Después de la muerte de Carlos, Lilia entró en rebeldía contra su padre. Desconfiaba de él, y quería acompañarme todo el tiempo. Íbamos juntas a comprar fruta a La Victoria, me hacia llevarla al Puerto de Veracruz y escoger con ella los vestidos y los zapatos que se compraba cada dos días. Se puso de moda llenarse los brazos de pulseras de oro con enormes medallas colgando. Cuando se acercaba sonaba como vaca con cencerros.

No me gustaba comprar en El Puerto porque ahí compraban las mujeres de Andrés. El tenía una cuenta que arreglaba con los dueños, en la que firmaban lo mismo sus hijas que la última viva con la que andaba.

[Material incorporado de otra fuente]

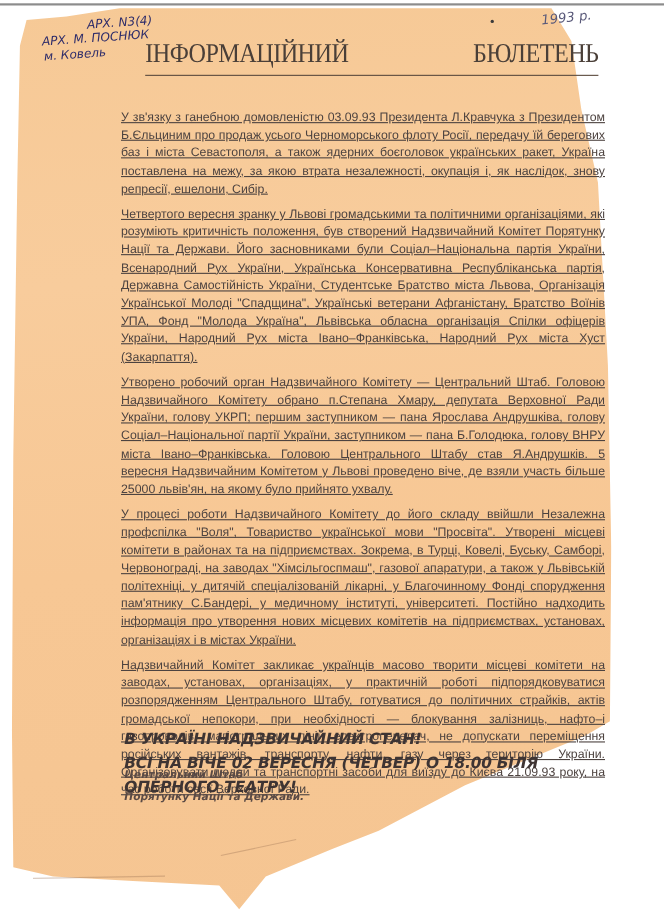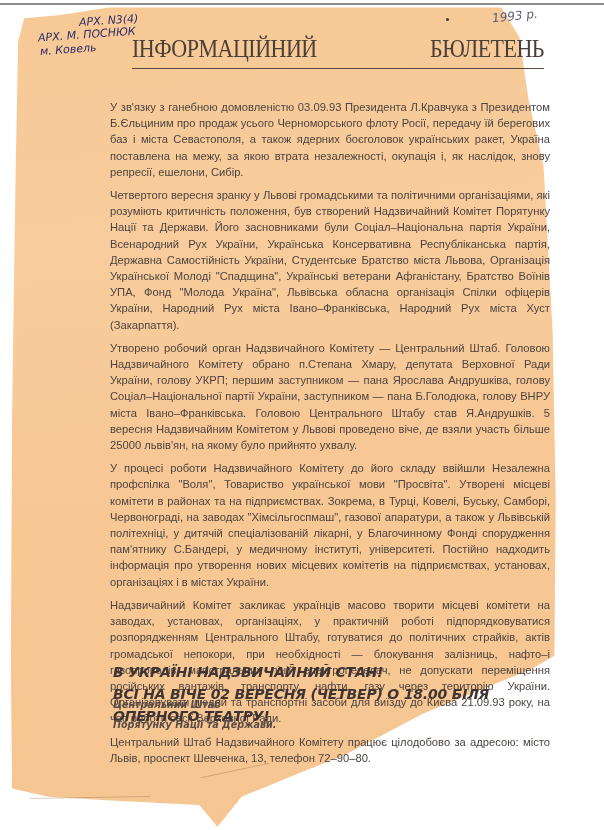--- a/index.html
+++ b/index.html
@@ -90,6 +90,7 @@
       line-height: 16.2px;
       color: #4d4340;
       text-align: justify;
+      text-decoration: underline;
     }
     .body p {
       margin: 0 0 7px 0;

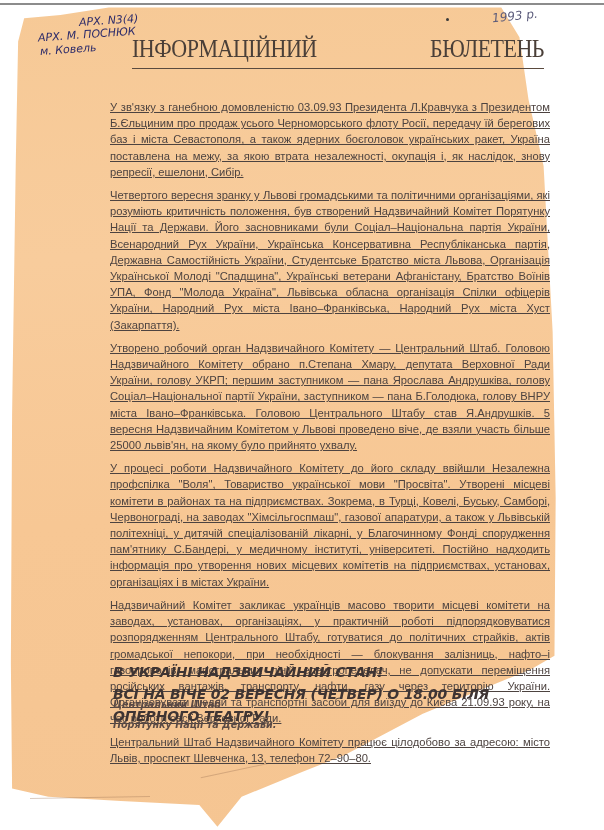--- a/index.html
+++ b/index.html
@@ -154,7 +154,6 @@
     <p>Утворено робочий орган Надзвичайного Комітету — Центральний Штаб. Головою Надзвичайного Комітету обрано п.Степана Хмару, депутата Верховної Ради України, голову УКРП; першим заступником — пана Ярослава Андрушківа, голову Соціал–Національної партії України, заступником — пана Б.Голодюка, голову ВНРУ міста Івано–Франківська. Головою Центрального Штабу став Я.Андрушків. 5 вересня Надзвичайним Комітетом у Львові проведено віче, де взяли участь більше 25000 львів'ян, на якому було прийнято ухвалу.</p>
     <p>У процесі роботи Надзвичайного Комітету до його складу ввійшли Незалежна профспілка "Воля", Товариство української мови "Просвіта". Утворені місцеві комітети в районах та на підприємствах. Зокрема, в Турці, Ковелі, Буську, Самборі, Червонограді, на заводах "Хімсільгоспмаш", газової апаратури, а також у Львівській політехніці, у дитячій спеціалізованій лікарні, у Благочинному Фонді спорудження пам'ятнику С.Бандері, у медичному інституті, університеті. Постійно надходить інформація про утворення нових місцевих комітетів на підприємствах, установах, організаціях і в містах України.</p>
     <p>Надзвичайний Комітет закликає українців масово творити місцеві комітети на заводах, установах, організаціях, у практичній роботі підпорядковуватися розпорядженням Центрального Штабу, готуватися до політичних страйків, актів громадської непокори, при необхідності — блокування залізниць, нафто–і газопроводів, магістральних ліній електропередач, не допускати переміщення російських вантажів, транспорту, нафти, газу через територію України. Організовувати людей та транспортні засоби для виїзду до Києва 21.09.93 року, на час роботи сесії Верховної Ради.</p>
-    <p>Центральний Штаб Надзвичайного Комітету працює цілодобово за адресою: місто Львів, проспект Шевченка, 13, телефон 72–90–80.</p>
   </div>
 
   <div class="appeal">

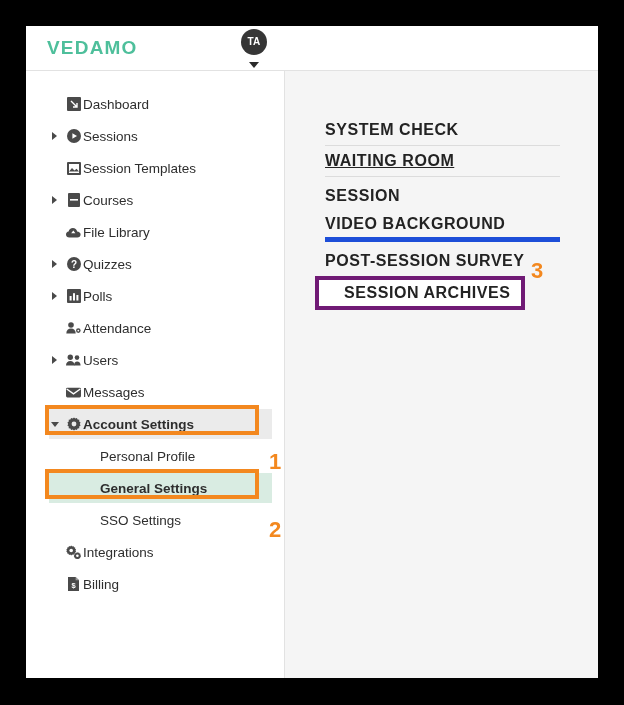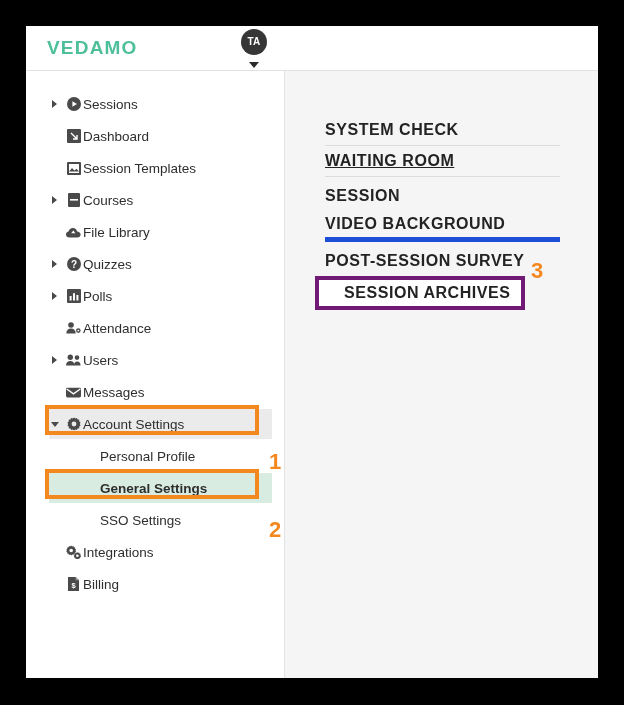--- a/index.html
+++ b/index.html
@@ -203,6 +203,16 @@
   <div class="sidebar">
 
     <div class="nav-item">
+      <span class="nav-icon">
+        <svg width="14" height="14" viewBox="0 0 14 14">
+            <rect x="0" y="0" width="14" height="14" rx="1" fill="#4a4a4a"></rect>
+            <path d="M4 4 L10 10 M10 6 L10 10 L6 10" stroke="#fff" stroke-width="1.4" fill="none"></path>
+          </svg>
+      </span>
+      <span class="nav-label">Dashboard</span>
+    </div>
+
+    <div class="nav-item">
       <span class="arrow"></span>
       <span class="nav-icon">
         <svg width="14" height="14" viewBox="0 0 14 14">
@@ -211,16 +221,6 @@
           </svg>
       </span>
       <span class="nav-label">Sessions</span>
-    </div>
-
-    <div class="nav-item">
-      <span class="nav-icon">
-        <svg width="14" height="14" viewBox="0 0 14 14">
-            <rect x="0" y="0" width="14" height="14" rx="1" fill="#4a4a4a"></rect>
-            <path d="M4 4 L10 10 M10 6 L10 10 L6 10" stroke="#fff" stroke-width="1.4" fill="none"></path>
-          </svg>
-      </span>
-      <span class="nav-label">Dashboard</span>
     </div>
 
     <div class="nav-item">

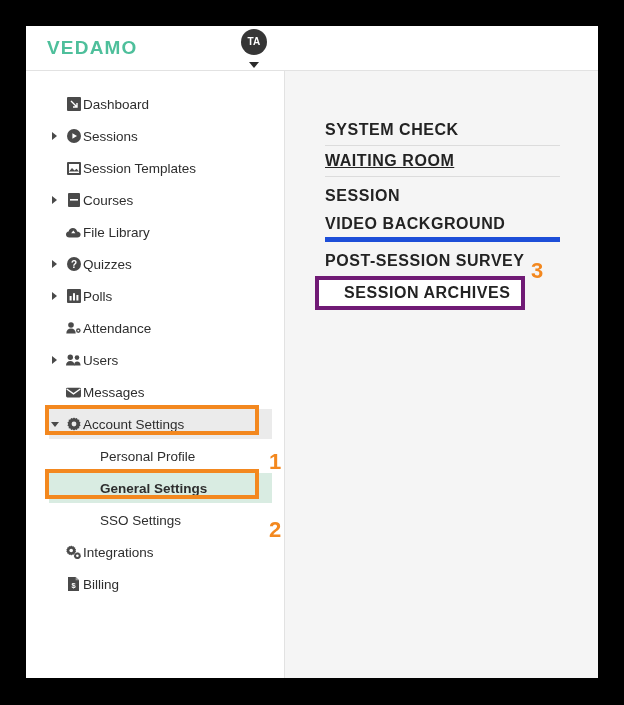--- a/index.html
+++ b/index.html
@@ -314,7 +314,7 @@
       <span class="nav-label">Messages</span>
     </div>
 
-    <div class="nav-item row-acct-bg" style="position:relative;">
+    <div class="nav-item row-acct-bg" style="position:relative;font-weight:bold;">
       <span class="arrow open"></span>
       <span class="nav-icon">
         <svg width="14" height="14" viewBox="0 0 14 14">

Yo no. Sólo por Lilia fui de repente. Me gustaba, era curiosa y metiche como yo. Estaba dispuesta a todo. Las otras hijas de Andrés no eran así.

Después de un tiempo de obedecer a su padre y salir a cenar con los Alatriste cada vez que se lo pedían, decidió enamorarse de un muchacho Uriarte. Tenía una moto India y ella se iba a escondidas a correrla con él por la carretera a Veracruz. Yo la protegía y hasta me hice amiga del muchacho que me caía en gracia y me libraba de emparentar con los Alatriste.

Emilito volvió con Georgina Letona que le perdonaba todas, y le había aguantado un noviazgo de ocho años. Era bellísima y lo quería como una boba. No recuerdo a nadie con sus ojos. Tenía las pestañas apretadas y oscuras, unas cejas como dibujadas y en el centro dos bolas color miel idénticas al pelo que le caía hasta los hombros. Nunca la oí carcajearse: sonreía. Enseñaba los dientes pequeños y parejos bajo los labios abiertos con una espontaneidad que daba envidia.

Lilia y yo los encontramos una vez caminando por Reforma cogidos de la mano. Cuando estaba con ella, Emilito perdía el gesto de idiota con el que lo recuerdo.

—¿Te imaginas el ridículo de casarme con éste? Desde antes de la boda ya iban a vérseme los cuernos sobre la frente —me dijo Lilia después del encuentro.